Goal of the exercise: Find the line with "- Velodrome Finance" in the records below. Copy it and every line after it, up to and including the line with "- VelodromeLibrary |".

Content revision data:

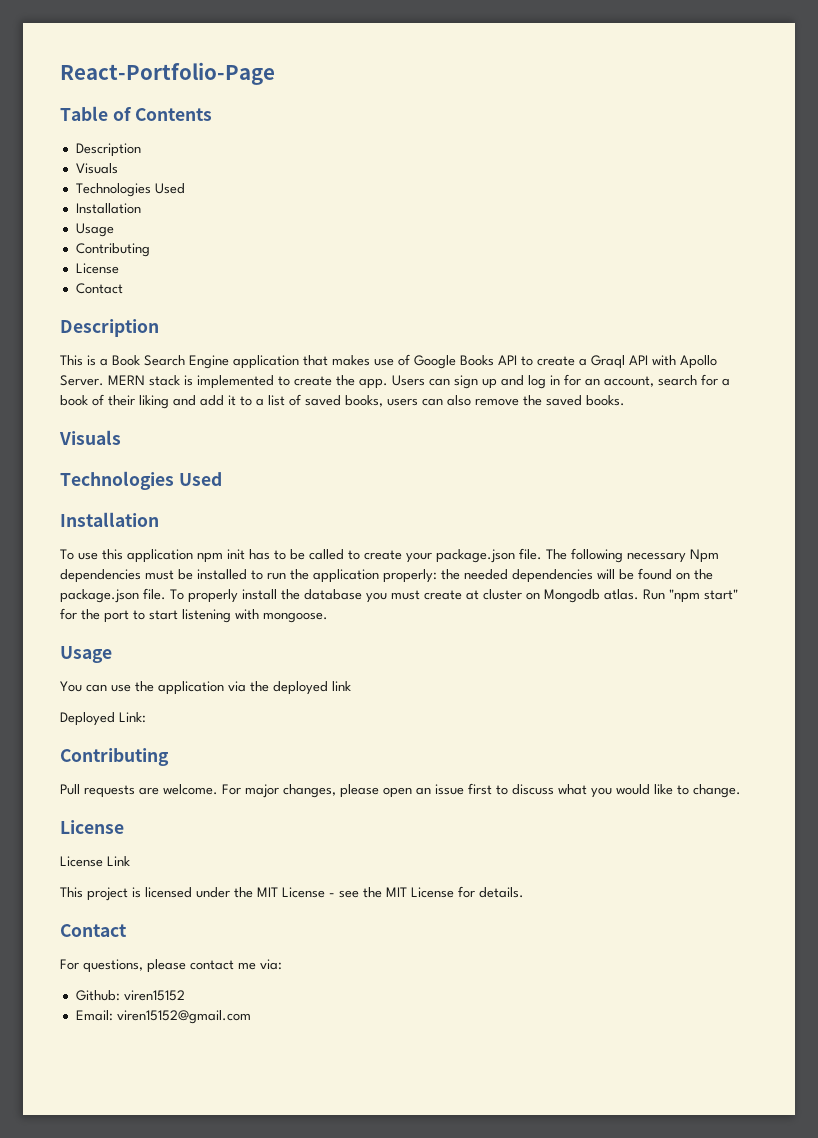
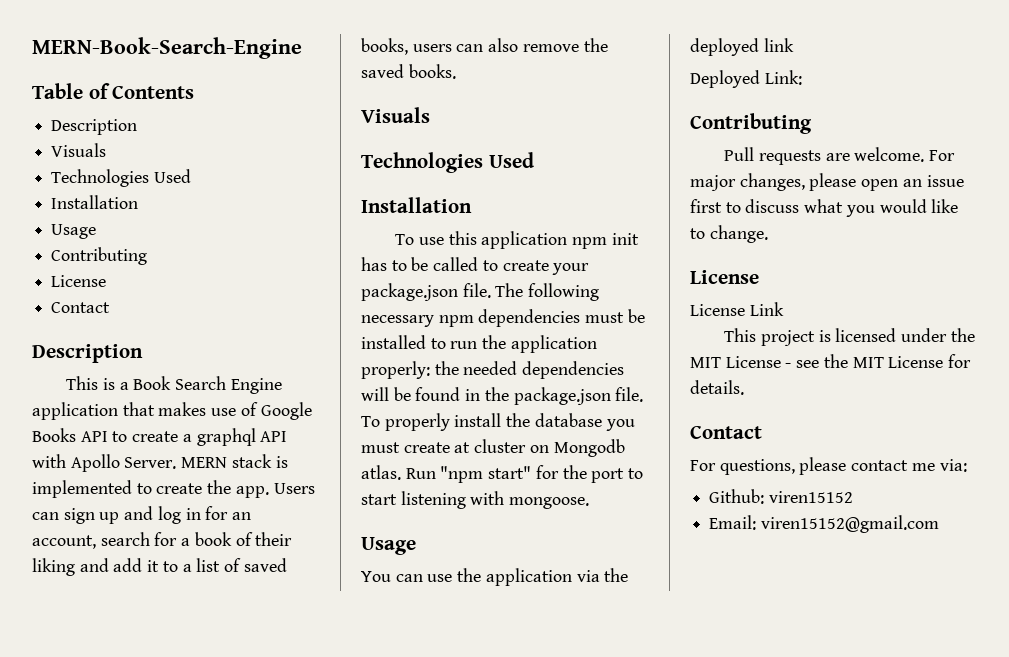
- React-Portfolio-Page
+ MERN-Book-Search-Engine
- This is a Book Search Engine application that makes use of Google Books API to create a Graql API with Apollo Server.
+ This is a Book Search Engine application that makes use of Google Books API to create a graphql API with Apollo Server.
- The following necessary Npm dependencies must be installed to run the application properly: the needed dependencies will be found on the package.json file.
+ The following necessary npm dependencies must be installed to run the application properly: the needed dependencies will be found in the package.json file.

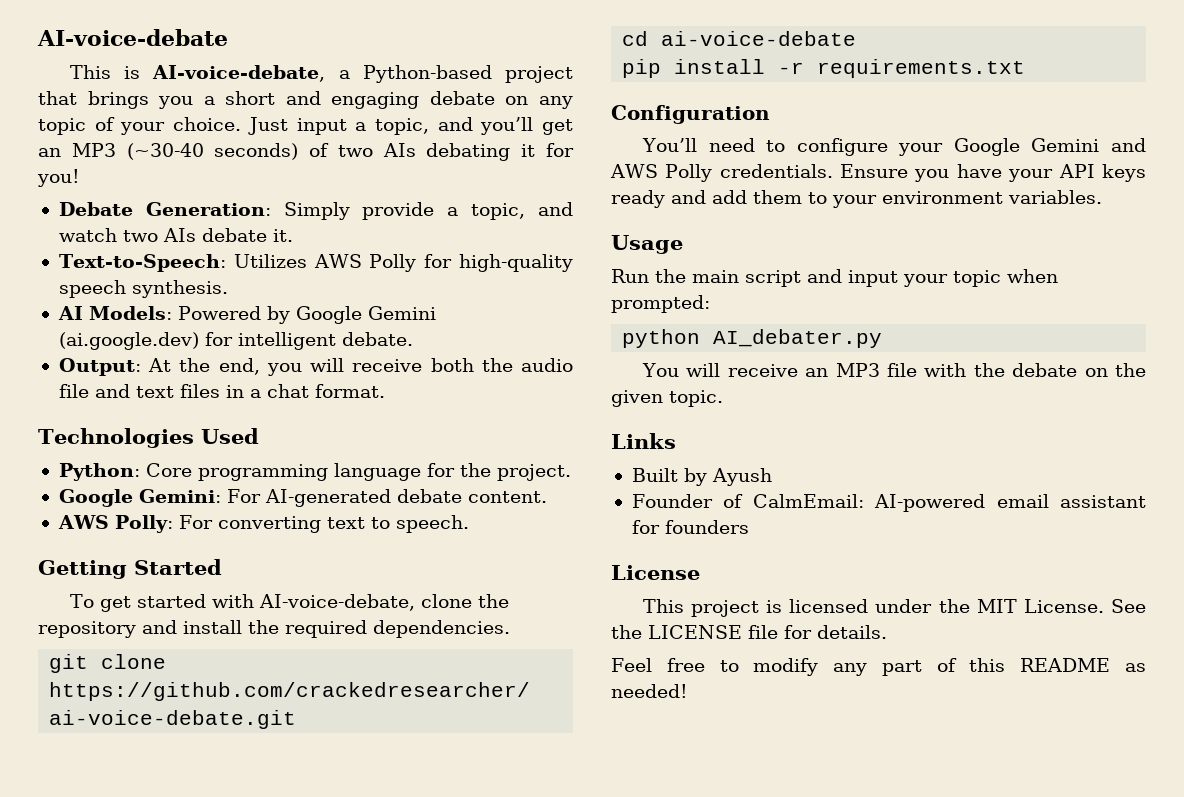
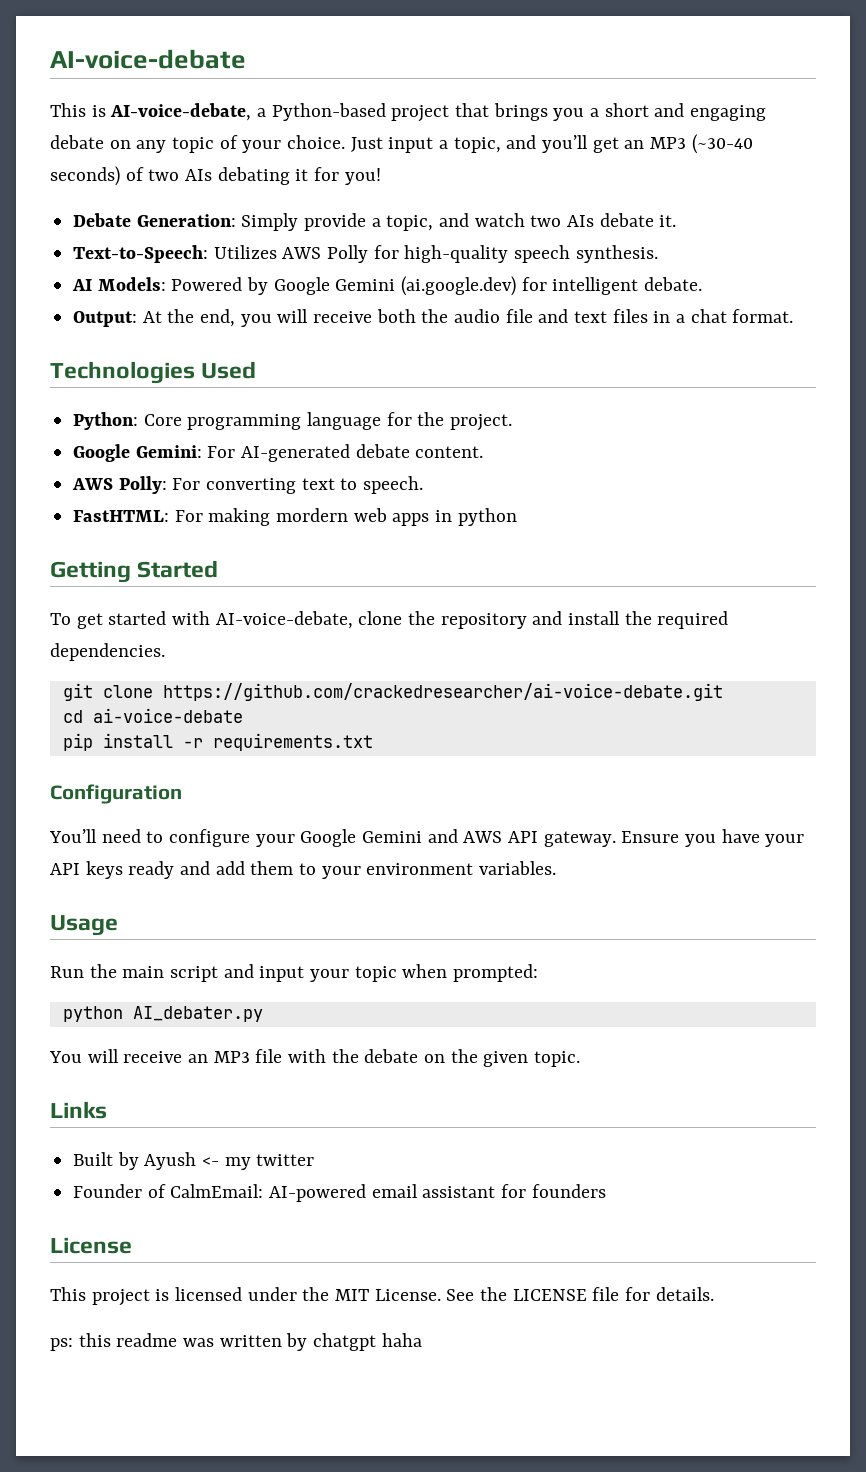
+ FastHTML: For making mordern web apps in python
- You’ll need to configure your Google Gemini and AWS Polly credentials.
+ You’ll need to configure your Google Gemini and AWS API gateway.
- Built by Ayush
+ Built by Ayush <- my twitter
- Feel free to modify any part of this README as needed!
+ ps: this readme was written by chatgpt haha

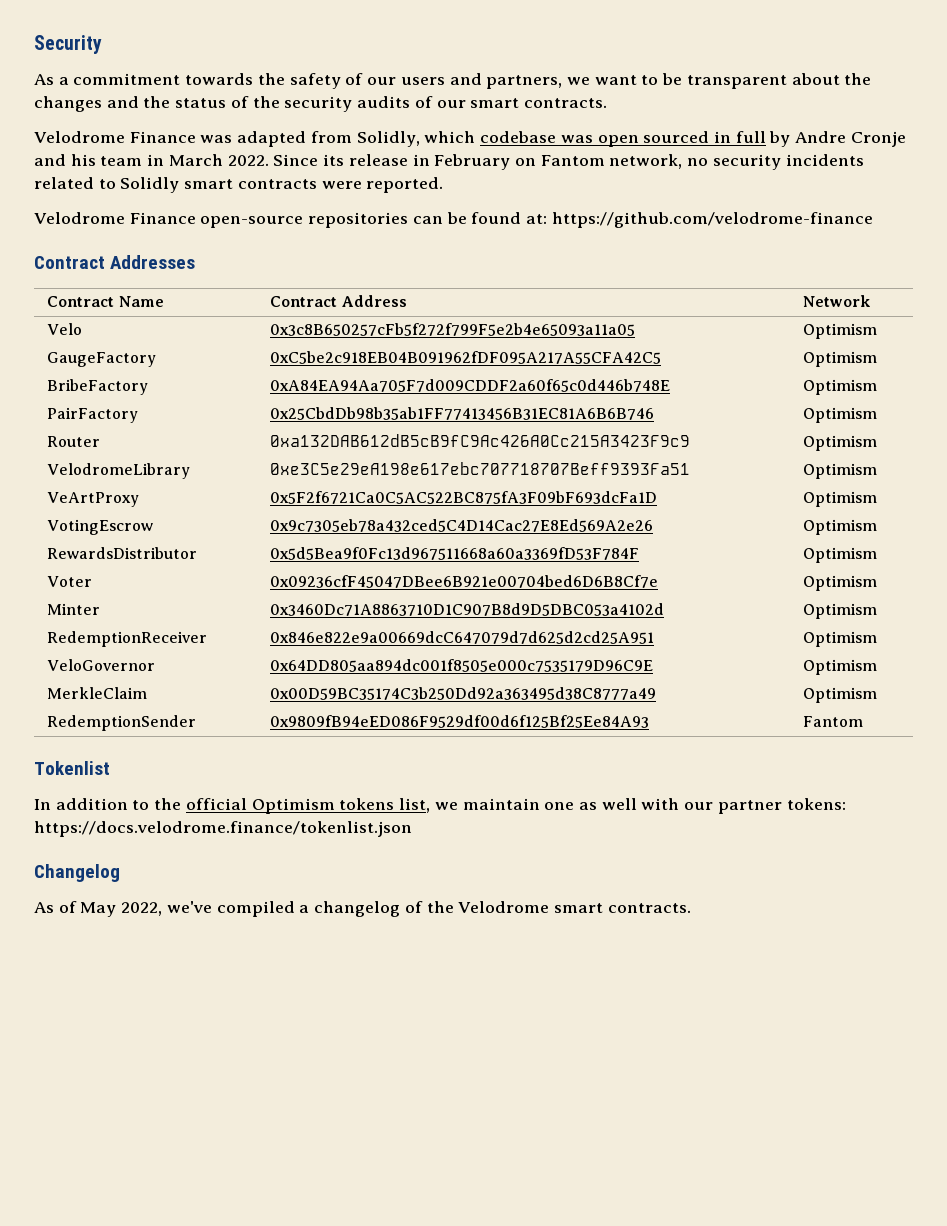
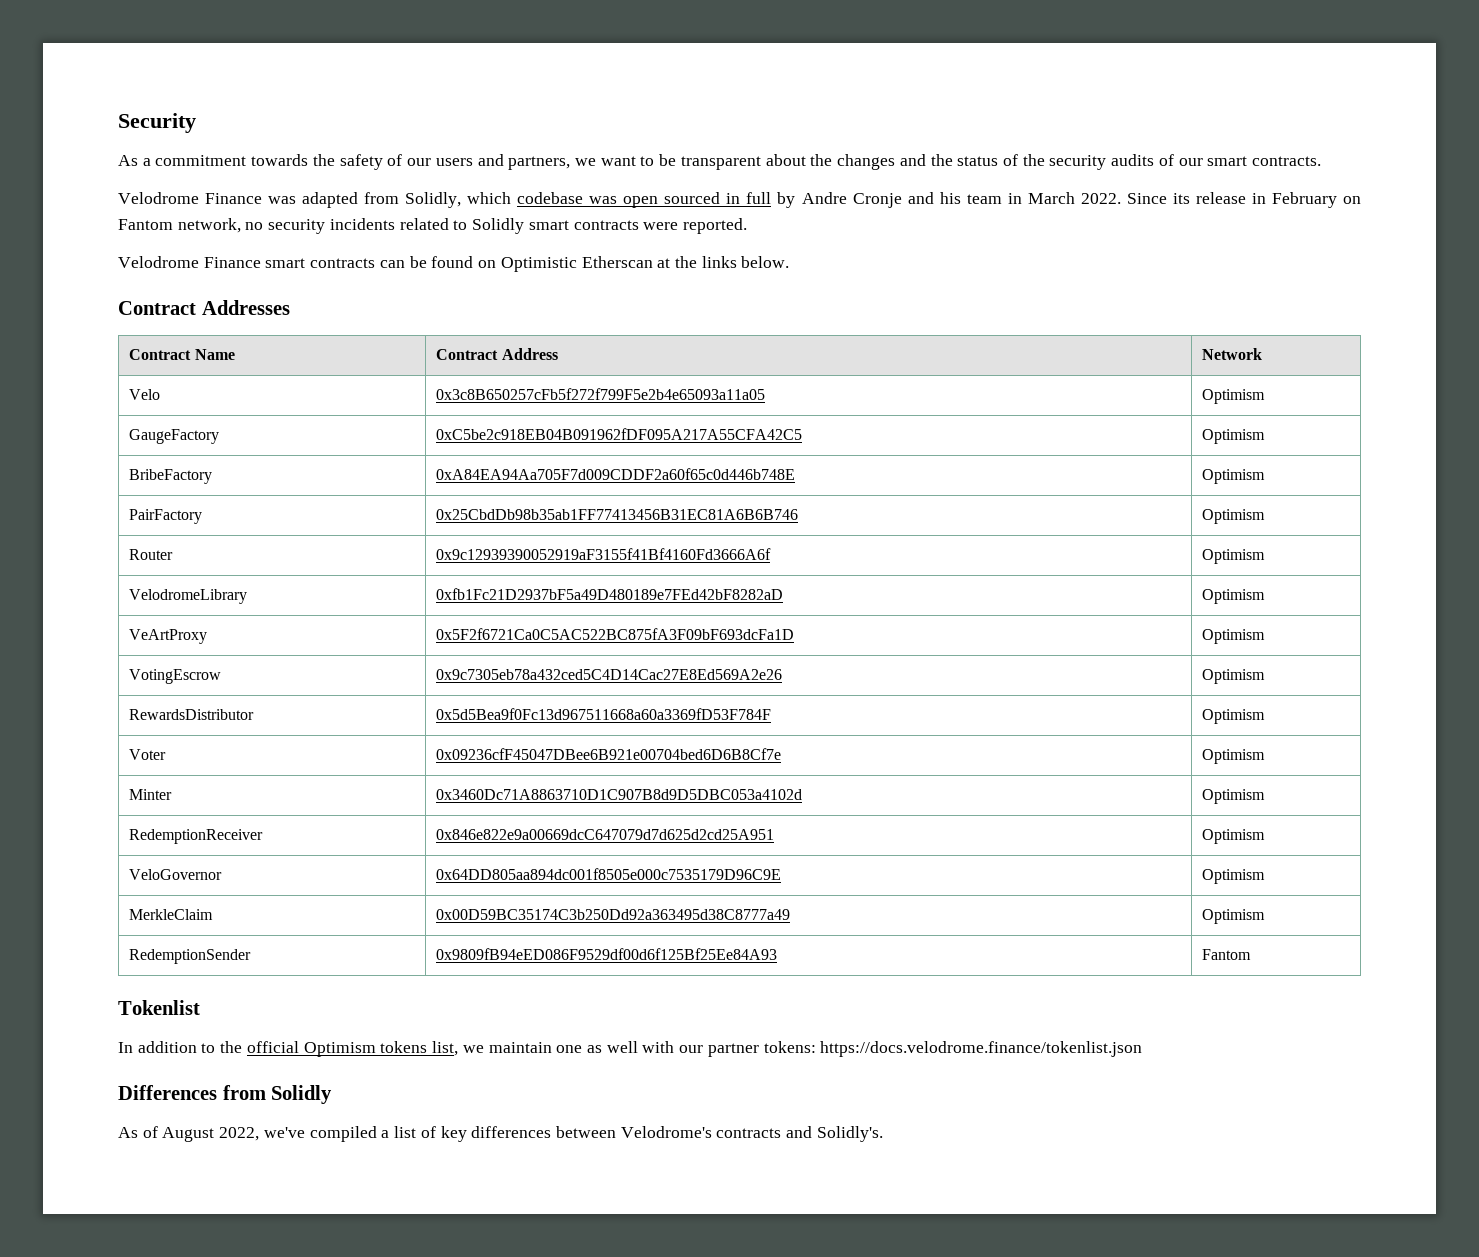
- Velodrome Finance open-source repositories can be found at: https://github.com/velodrome-finance
+ Velodrome Finance smart contracts can be found on Optimistic Etherscan at the links below.
- Router | 0xa132DAB612dB5cB9fC9Ac426A0Cc215A3423F9c9 | Optimism
+ Router | 0x9c12939390052919aF3155f41Bf4160Fd3666A6f | Optimism
- VelodromeLibrary | 0xe3C5e29eA198e617ebc707718707Beff9393Fa51 | Optimism
+ VelodromeLibrary | 0xfb1Fc21D2937bF5a49D480189e7FEd42bF8282aD | Optimism
- Changelog
+ Differences from Solidly
- As of May 2022, we've compiled a changelog of the Velodrome smart contracts.
+ As of August 2022, we've compiled a list of key differences between Velodrome's contracts and Solidly's.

Result below:
- Velodrome Finance open-source repositories can be found at: https://github.com/velodrome-finance
+ Velodrome Finance smart contracts can be found on Optimistic Etherscan at the links below.
- Router | 0xa132DAB612dB5cB9fC9Ac426A0Cc215A3423F9c9 | Optimism
+ Router | 0x9c12939390052919aF3155f41Bf4160Fd3666A6f | Optimism
- VelodromeLibrary | 0xe3C5e29eA198e617ebc707718707Beff9393Fa51 | Optimism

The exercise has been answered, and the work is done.